→ TASK BRIEF: Start at the line with "html: none ->" in the records below, stop at the line with "font-size: 14px ->", and return every line in that span exactly, the two end lines included.

→ DATASET EXCERPTS:
○ ○ ○
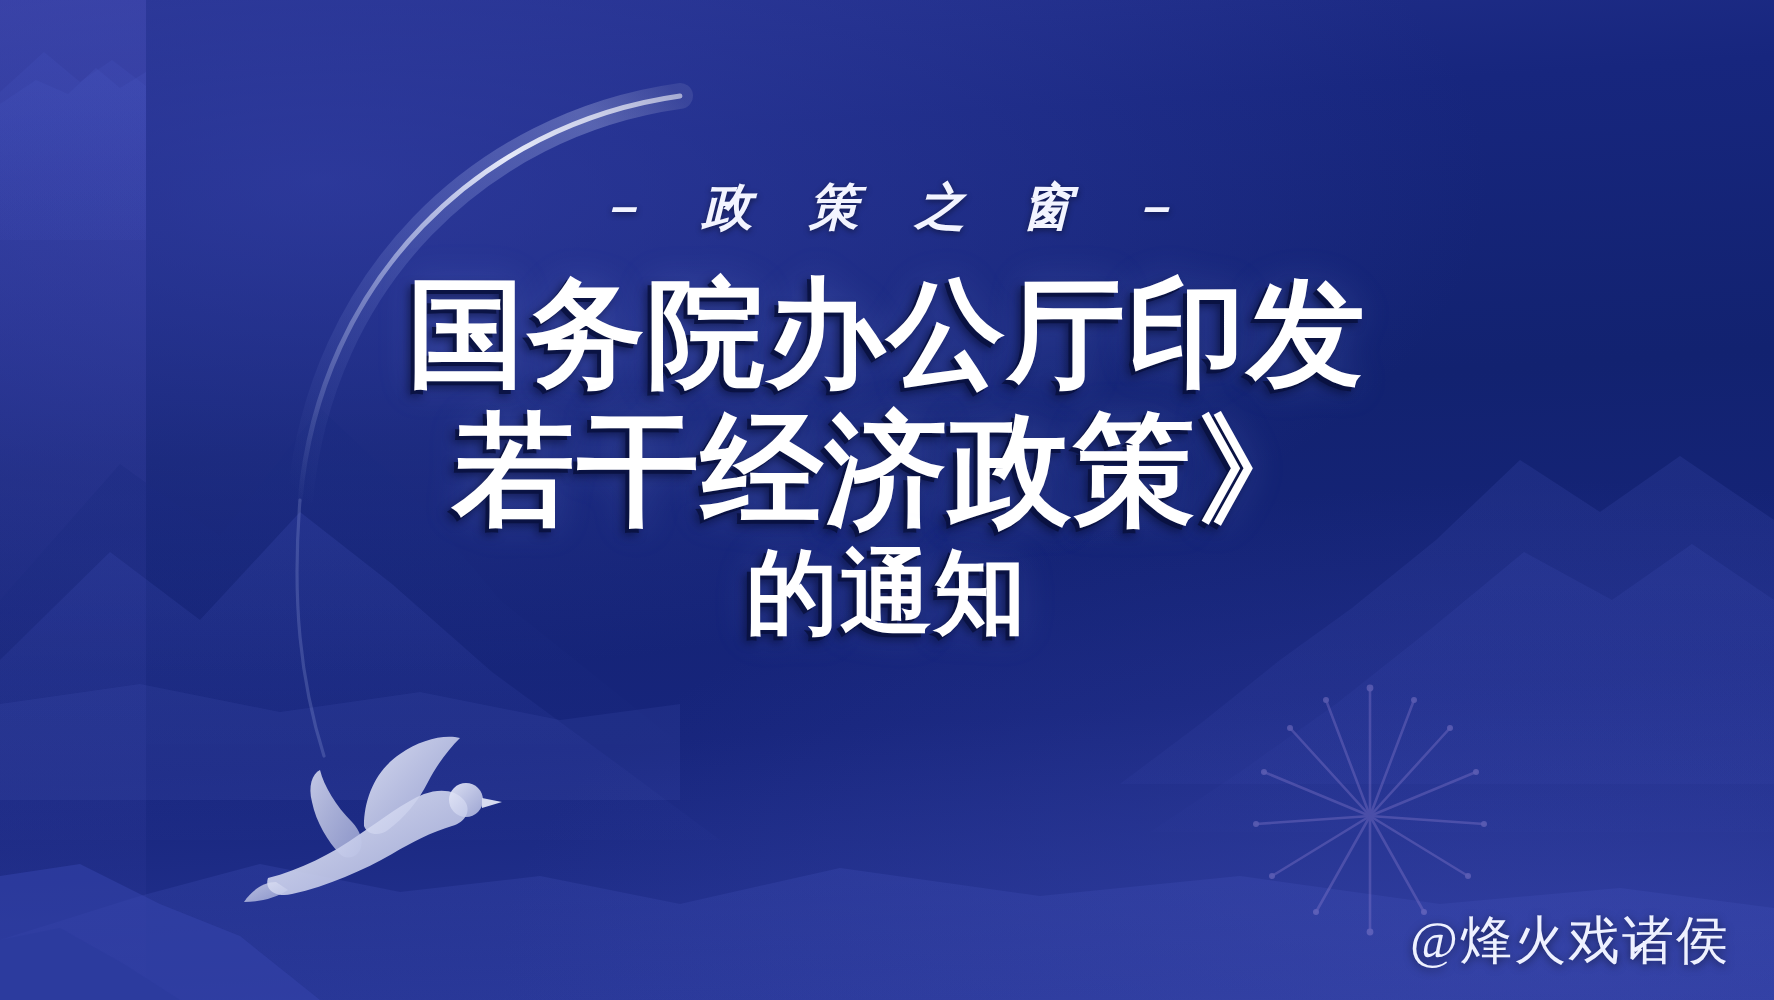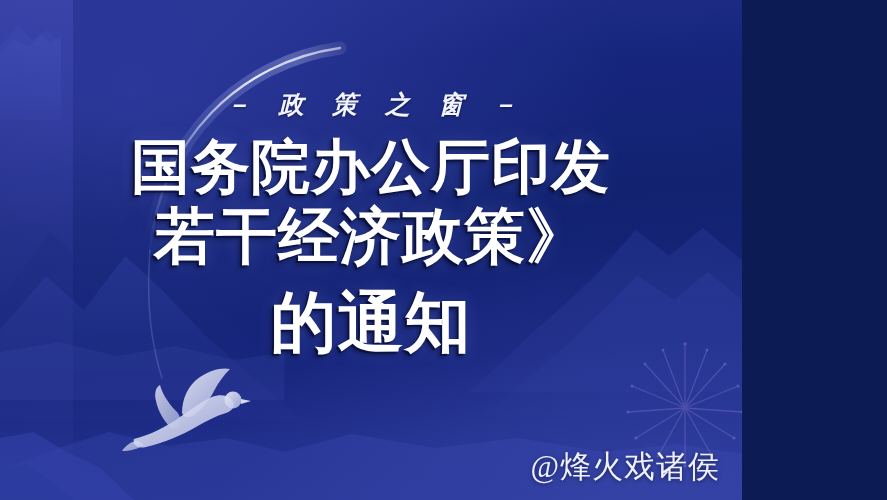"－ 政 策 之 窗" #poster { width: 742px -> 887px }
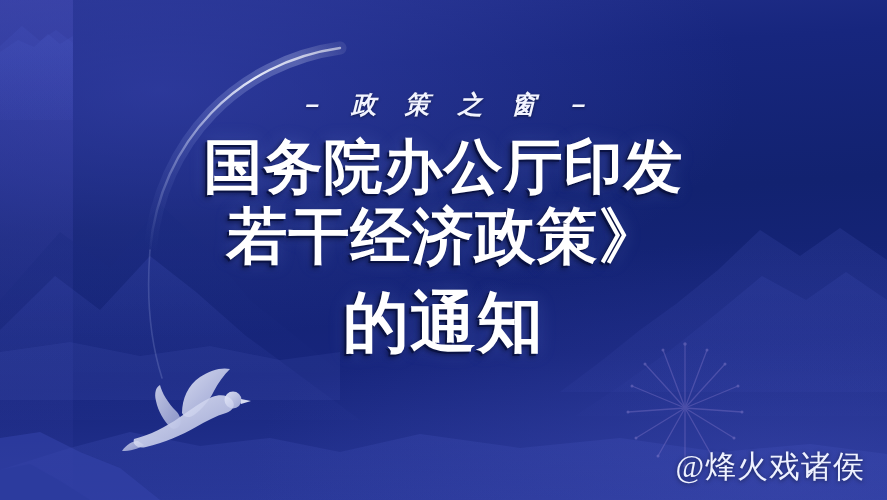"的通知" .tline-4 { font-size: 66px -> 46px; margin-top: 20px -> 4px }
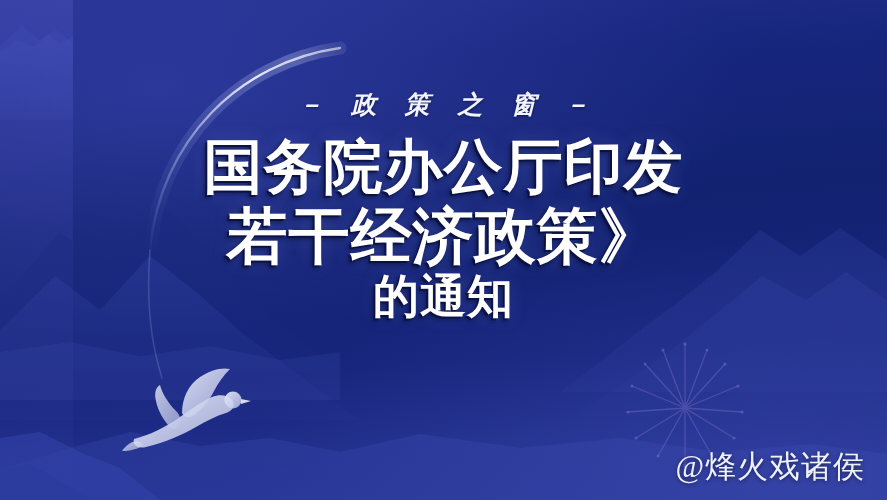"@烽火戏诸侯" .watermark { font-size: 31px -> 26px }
○ ○ ○
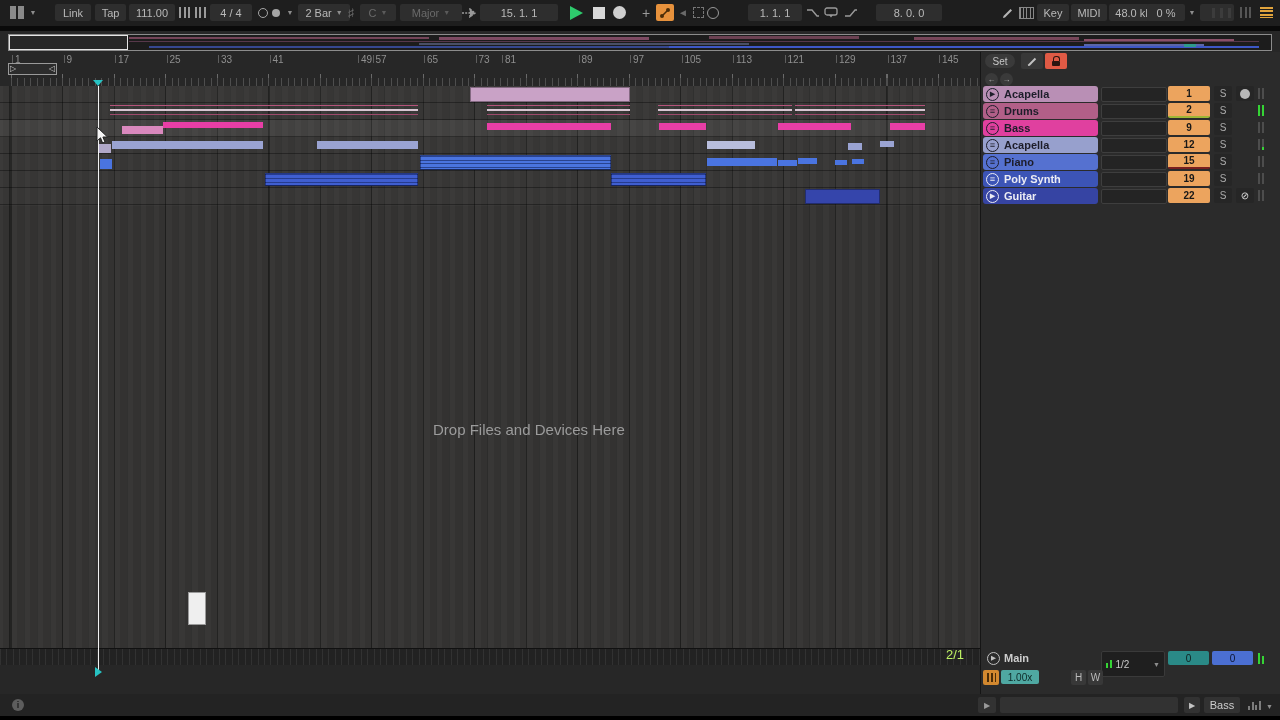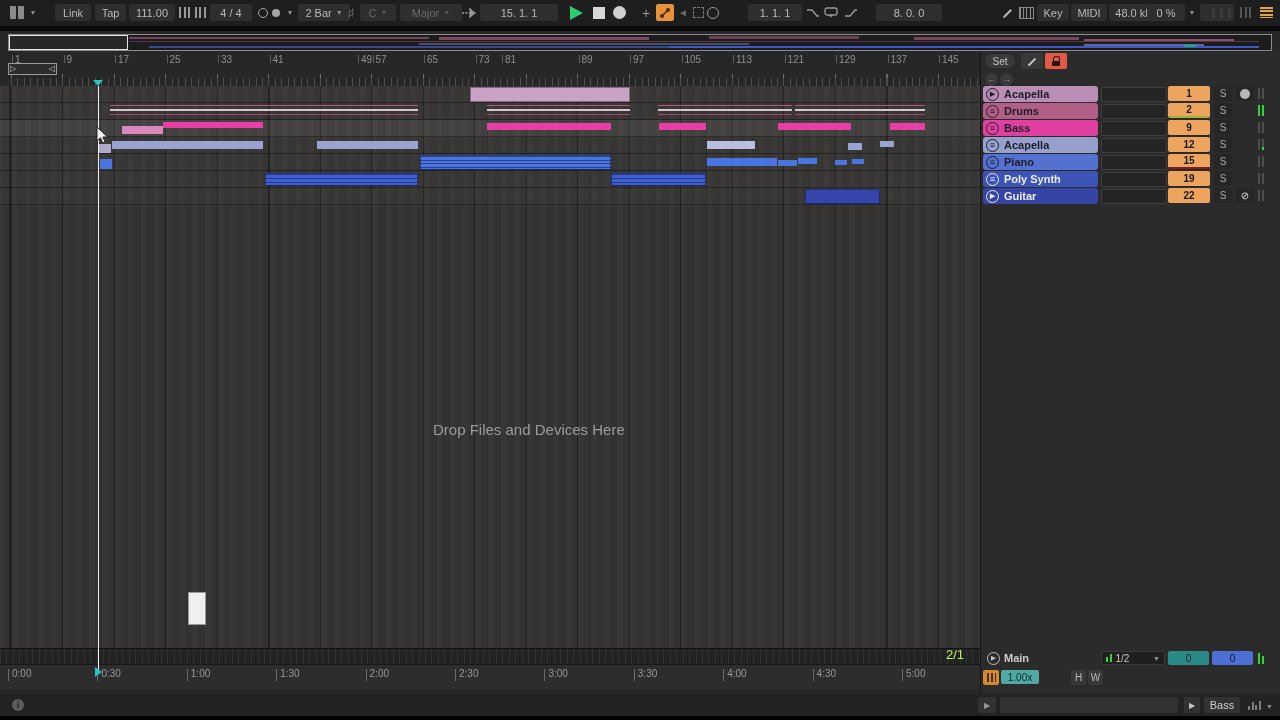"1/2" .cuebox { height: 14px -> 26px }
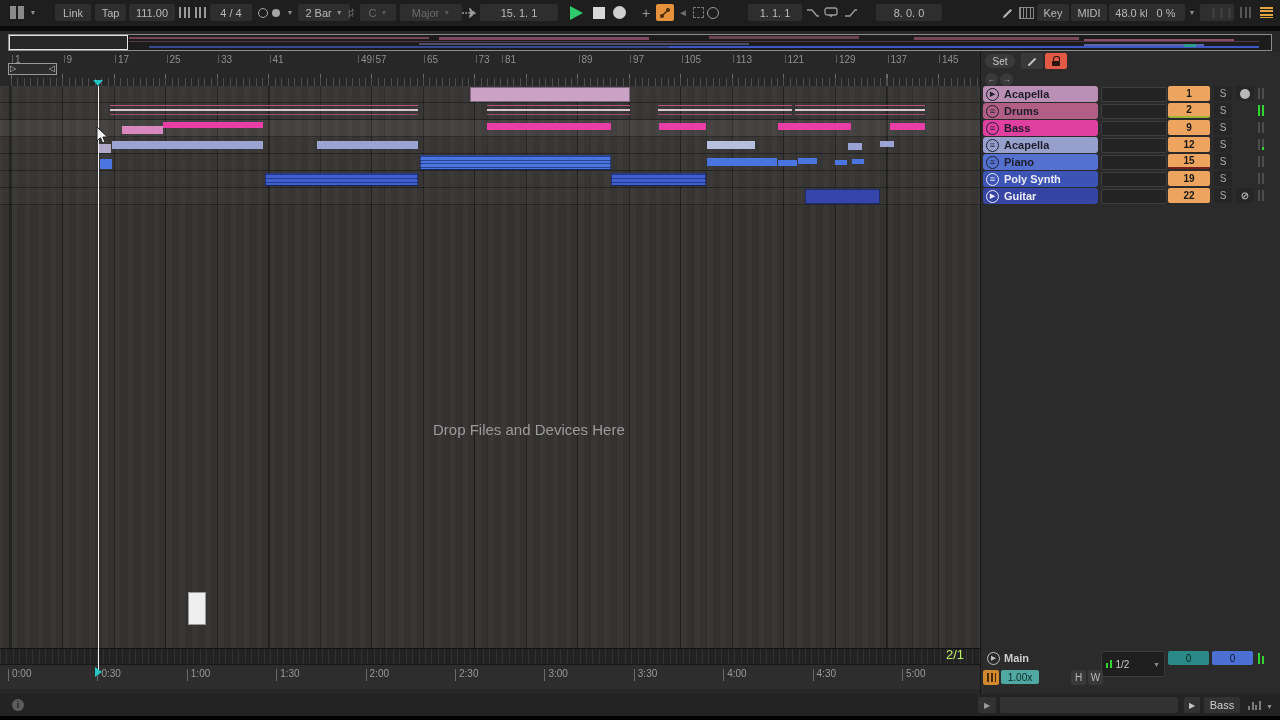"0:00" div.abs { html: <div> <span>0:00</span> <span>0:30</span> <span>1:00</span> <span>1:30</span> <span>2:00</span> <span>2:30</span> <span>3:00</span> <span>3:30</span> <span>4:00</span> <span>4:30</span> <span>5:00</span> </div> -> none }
○ ○ ○
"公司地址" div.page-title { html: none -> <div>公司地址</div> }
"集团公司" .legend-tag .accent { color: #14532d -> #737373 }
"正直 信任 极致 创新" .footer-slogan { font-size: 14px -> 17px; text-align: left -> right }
○ ○ ○
→ SOLVED EXERCISE:
"公司地址" div.page-title { html: none -> <div>公司地址</div> }
"集团公司" .legend-tag .accent { color: #14532d -> #737373 }
"正直 信任 极致 创新" .footer-slogan { font-size: 14px -> 17px; text-align: left -> right }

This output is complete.